→ **What is required**
After finding the line with "[312,969,371,983] tényekre, ->" in the data below, set down exactly each line through the one with "[172,1108,277,1119] önellentmondás. ->", inclusive, and stop there.

→ **Supplied information**
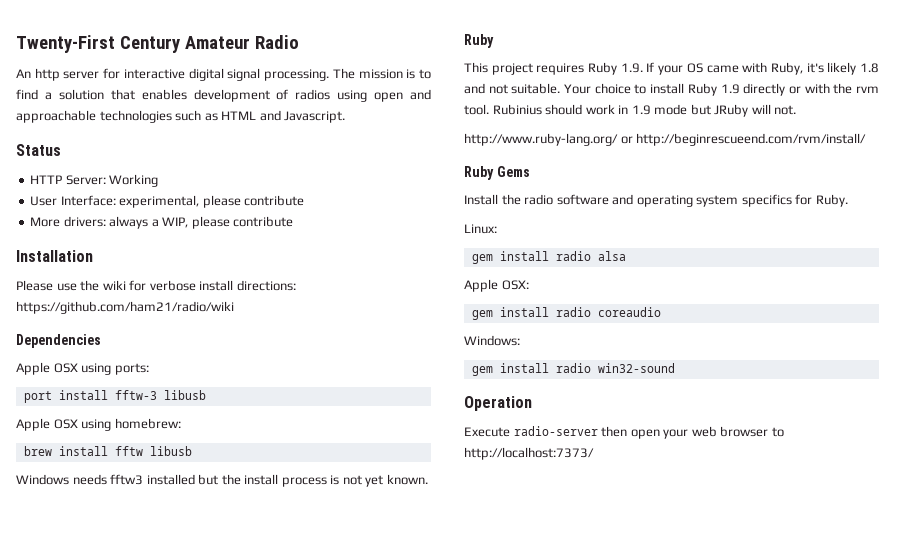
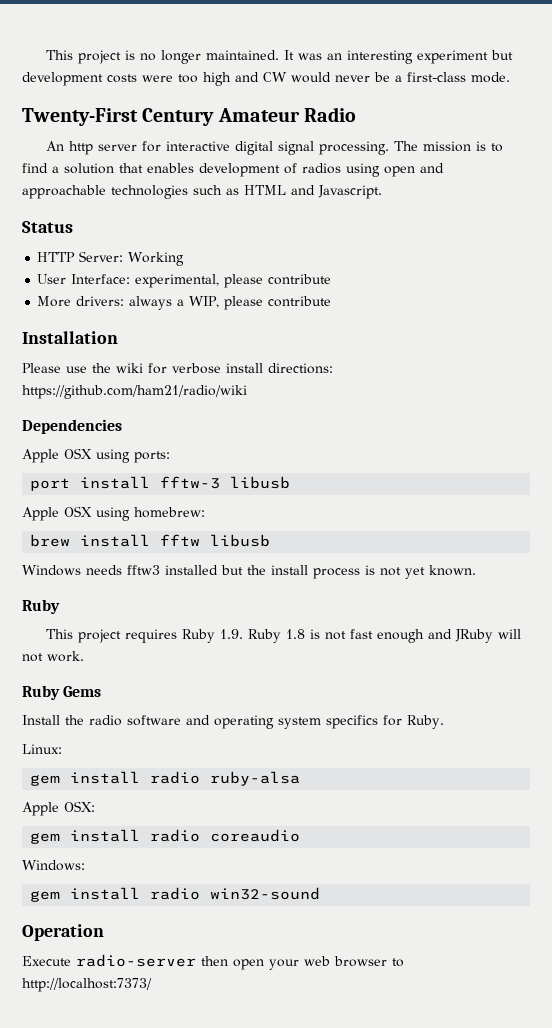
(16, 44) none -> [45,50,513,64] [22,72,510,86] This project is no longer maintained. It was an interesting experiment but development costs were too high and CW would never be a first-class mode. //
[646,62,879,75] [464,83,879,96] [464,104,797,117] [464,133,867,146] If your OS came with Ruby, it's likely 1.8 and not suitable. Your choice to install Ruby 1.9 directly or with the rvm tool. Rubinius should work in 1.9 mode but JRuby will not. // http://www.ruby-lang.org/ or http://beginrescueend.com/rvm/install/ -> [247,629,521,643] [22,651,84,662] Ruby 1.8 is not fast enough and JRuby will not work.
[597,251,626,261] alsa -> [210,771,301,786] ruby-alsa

* * *

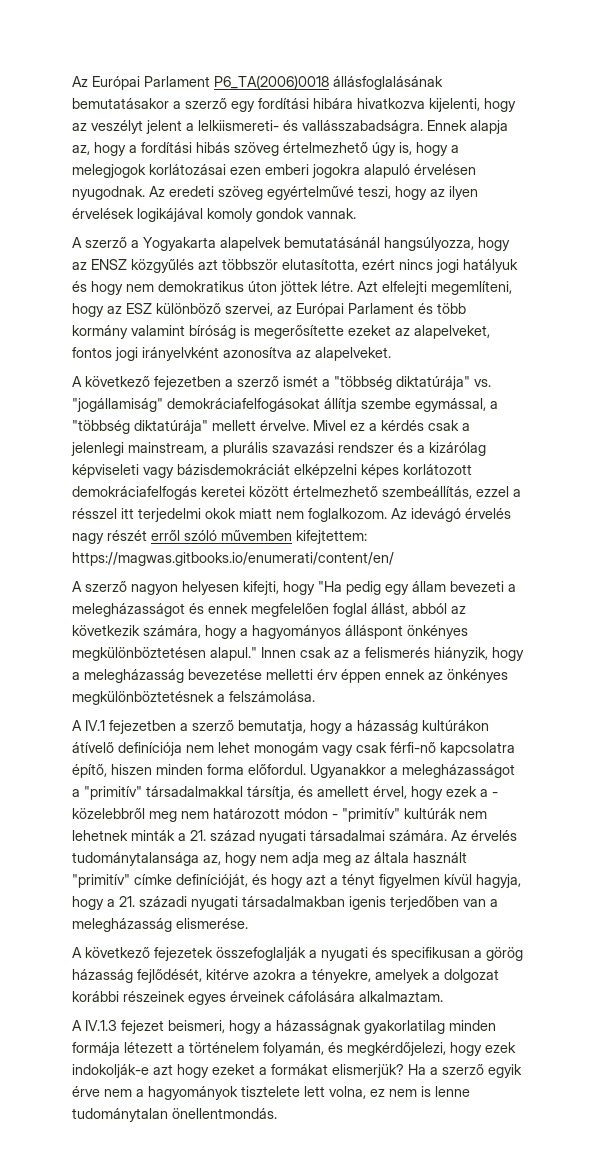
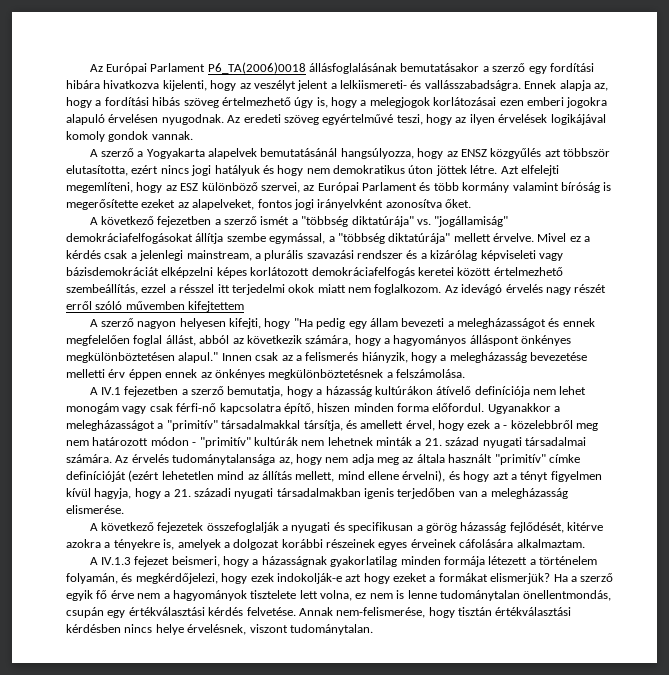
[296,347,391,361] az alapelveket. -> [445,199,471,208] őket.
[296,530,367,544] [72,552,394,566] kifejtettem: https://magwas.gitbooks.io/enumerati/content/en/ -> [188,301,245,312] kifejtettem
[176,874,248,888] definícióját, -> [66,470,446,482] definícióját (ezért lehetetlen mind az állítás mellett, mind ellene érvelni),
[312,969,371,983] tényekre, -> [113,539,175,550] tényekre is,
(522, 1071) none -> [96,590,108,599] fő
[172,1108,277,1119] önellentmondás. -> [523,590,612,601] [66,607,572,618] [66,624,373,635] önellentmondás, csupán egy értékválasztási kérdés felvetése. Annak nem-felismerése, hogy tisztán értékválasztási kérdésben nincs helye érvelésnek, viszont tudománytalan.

→ **Result of the task**
[312,969,371,983] tényekre, -> [113,539,175,550] tényekre is,
(522, 1071) none -> [96,590,108,599] fő
[172,1108,277,1119] önellentmondás. -> [523,590,612,601] [66,607,572,618] [66,624,373,635] önellentmondás, csupán egy értékválasztási kérdés felvetése. Annak nem-felismerése, hogy tisztán értékválasztási kérdésben nincs helye érvelésnek, viszont tudománytalan.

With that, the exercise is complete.